◆ What is needed
Leave out the pictures and transcribe every entry below exactly.

(Before-and-after change data)
^^^^^^^^^^^^^^^^
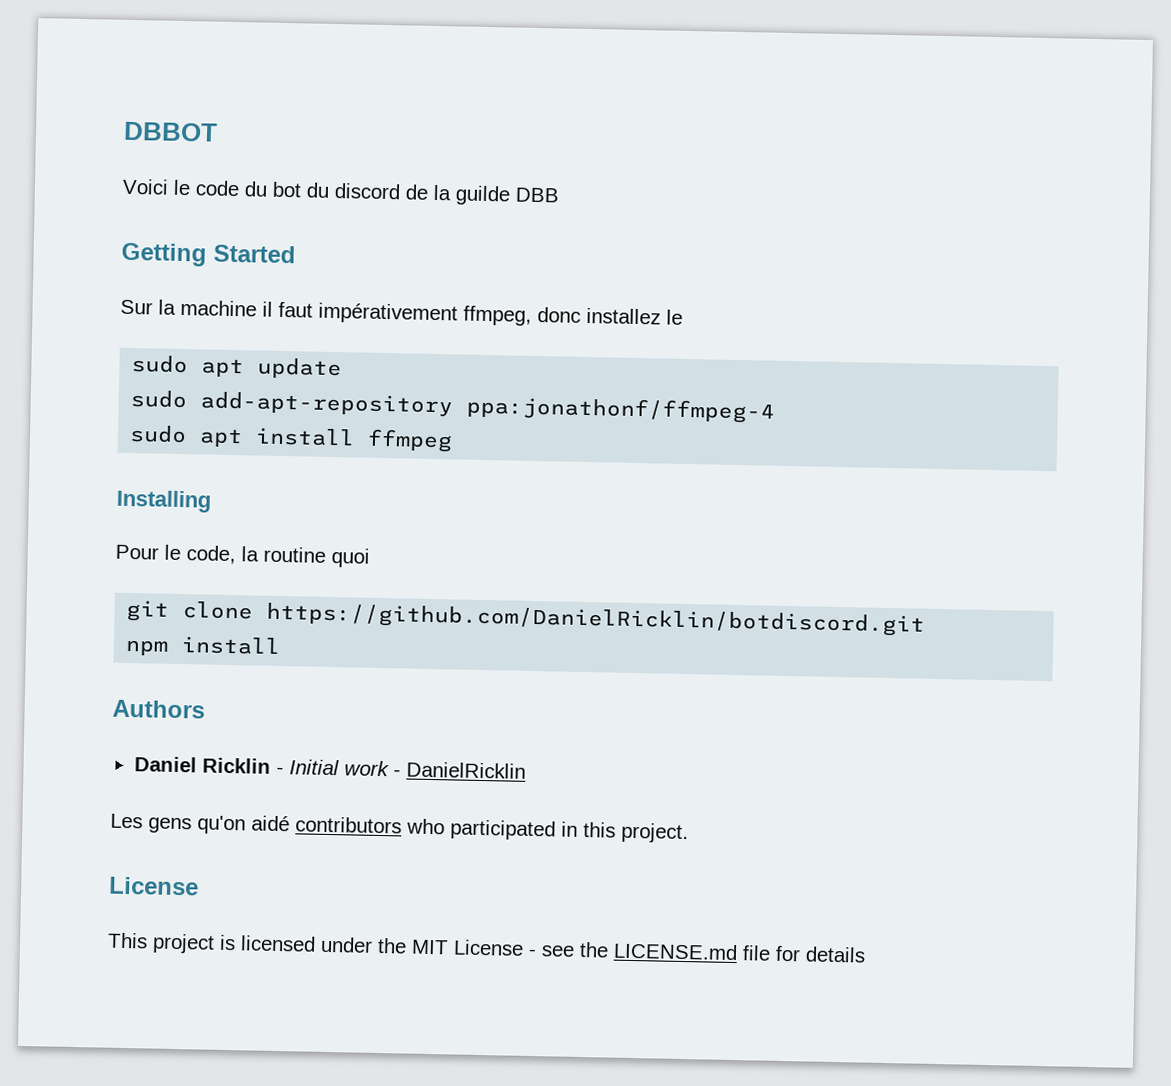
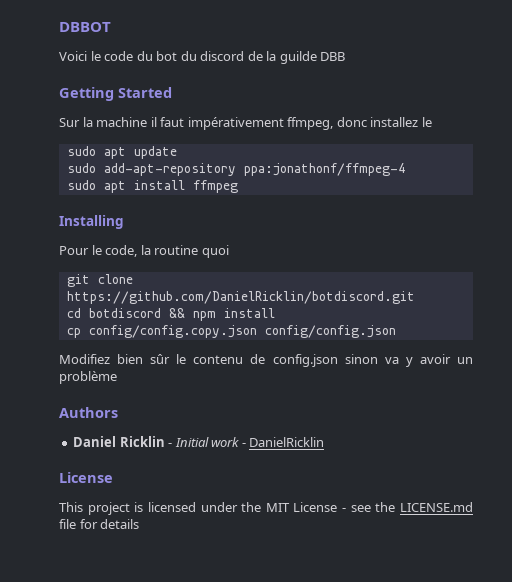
- npm install
+ cd botdiscord && npm install
+ cp config/config.copy.json config/config.json
+ Modifiez bien sûr le contenu de config.json sinon va y avoir un problème
- Les gens qu'on aidé contributors who participated in this project.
^^^^^^^^^^^^^^^^
◆ Solution to the problem
- npm install
+ cd botdiscord && npm install
+ cp config/config.copy.json config/config.json
+ Modifiez bien sûr le contenu de config.json sinon va y avoir un problème
- Les gens qu'on aidé contributors who participated in this project.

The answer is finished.